Solo después de la misa campal con voladores y triquitraques, y del almuerzo al aire libre al que fueron invitados todos los viajeros, los habitantes de Soledades pudieron liberar sus sueños aplazados. Algo parecido a una fiesta de disfraces recorrió las callejuelas empedradas y rebasó los umbrales; sirva como ejemplo el caso de Juana Peralta, quien caminando junto al maquinista mostraba su alegría, ella también estaba enamorada; siempre que el tren pasaba por la escuela, se inclinaba para verlo mejor a través del cristal roto en la única ventana. Ahora todo sería diferente: no más brazos levantados para saludarse fugazmente, sin saber ni siquiera sus nombres; ya no sería ―para él― sólo una blusa roja y una pañoleta blanca anudada al cuello, que se perdían en la distancia; No, había llegado la hora del amor. El viento mece el badajo, tañe la campana, ¡promulga el encuentro! El maquinista la lleva abrazada y ceñida a su costado, la soledad que habitaba en sus corazones desaparecerá por muchos años.

Como Juana Peralta lo deseaba, le dijo en su momento al comisario:

―Papá, déjelo que viva en la casa orillera, me quiero casar con él.

Cuando el comisario le ofreció la estación del tren para que se alojara, Heriberto lo agradeció con el corazón, pero cuando Juana Peralta, al final de esa tarde le llevó comida y mantas para la noche, lo agradeció con el alma. Su ternura, su sonrisa y su cuerpo de mujer se le fueron filtrando por entre los laberintos de los sentidos. En la penumbra de la alcoba, sobre las sábanas olorosas a hierbabuena, una rosa brinda su fragancia al forastero. Los muslos morenos, los mortiños de los senos… y la blusa de seda cayendo por los brazos infinitos.

Antes de que el tren partiera y mientras cada quien se dedicaba a lo suyo, el comisario telegrafió al jefe municipal del ferrocarril para que nombrara a Heriberto Almeida, Conductor Itinerante de Estación en Soledades; funciones que alternaría con las de maquinista.

Desde esa memorable época, el tren se detenía en el caserío. Por eso, escondida en la última ventana de la estación, la niña de ojos claros espera que el tren reinicie su marcha desde Soledades. Ella será la primera en escapar.

SINOPSIS

Coordenadas del silencio es un trabajo literario que entrelaza la trama narrativa con algunos visos históricos que se desarrollan en lugares reales y fantásticos de Colombia y el mundo.

Se novelan en este manuscrito la vida de personajes que transitan la época de la esclavitud, los trenes a vapor, las guerras civiles, el amor y un proceso de paz.

Alguno de sus personajes deambula por los caminos de estas tierras acompañado de un chimpancé ajedrecista y de una mujer que, siendo niña, propone a su pueblo la construcción de una carrilera circular, para que el tren —algún día— se detuviera en Soledades.

Se fundan pueblos fantasmas y fortalezas medievales y, por entre los mares de la imaginación, se navega hasta la remota isla de Saralém, en donde algunos sabios perdidos construyen con máquinas irreales, una cosmogonía alucinante.

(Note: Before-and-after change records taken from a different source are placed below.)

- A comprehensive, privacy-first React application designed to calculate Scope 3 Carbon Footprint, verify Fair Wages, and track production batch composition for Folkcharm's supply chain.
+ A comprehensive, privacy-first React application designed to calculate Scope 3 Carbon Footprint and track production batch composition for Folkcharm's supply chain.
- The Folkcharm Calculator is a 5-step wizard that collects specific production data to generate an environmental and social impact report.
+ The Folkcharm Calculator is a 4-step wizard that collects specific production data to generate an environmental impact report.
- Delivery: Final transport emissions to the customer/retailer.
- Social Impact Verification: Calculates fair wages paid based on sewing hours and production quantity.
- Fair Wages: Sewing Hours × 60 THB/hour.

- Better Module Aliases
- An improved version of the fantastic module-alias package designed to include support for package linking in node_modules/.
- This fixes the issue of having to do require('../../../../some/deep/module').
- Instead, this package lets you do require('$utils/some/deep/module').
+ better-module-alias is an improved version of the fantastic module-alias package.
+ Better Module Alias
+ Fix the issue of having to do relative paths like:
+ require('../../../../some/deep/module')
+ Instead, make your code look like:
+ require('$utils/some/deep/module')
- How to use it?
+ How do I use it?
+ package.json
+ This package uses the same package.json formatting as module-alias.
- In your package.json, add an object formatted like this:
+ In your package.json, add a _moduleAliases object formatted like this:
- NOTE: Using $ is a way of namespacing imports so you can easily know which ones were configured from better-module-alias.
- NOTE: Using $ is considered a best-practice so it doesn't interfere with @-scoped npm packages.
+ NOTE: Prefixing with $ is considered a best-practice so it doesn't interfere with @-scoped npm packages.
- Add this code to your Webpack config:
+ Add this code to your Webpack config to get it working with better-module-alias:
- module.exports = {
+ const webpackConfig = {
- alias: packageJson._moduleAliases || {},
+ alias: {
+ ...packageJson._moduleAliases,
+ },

Gran parte de la trama narrativa se desarrolla en las selvas del departamento del Chocó, en Colombia. Otros momentos de la novela se desarrollan en Bogotá, pero en general se navega por una geografía imaginaria que ubica al lector en una aventura de carácter insólito. Tres lugares con nombre similares: Soledades, La soledad y Soledad invitan a la imaginación por un recorrido cuidadoso para entender que varias generaciones, con los mismos sueños de amor y de felicidad, han trasegado una historia que a todos les pertenece por igual, desde el imaginario irracional del tiempo y del espacio; porque para todos los pueblos de la Tierra, desde la época pre-babilónica hasta nuestros 2018 años después de Jesucristo, lo anhelos de eternidad y de felicidad perpetua han hecho parte de sus sueños.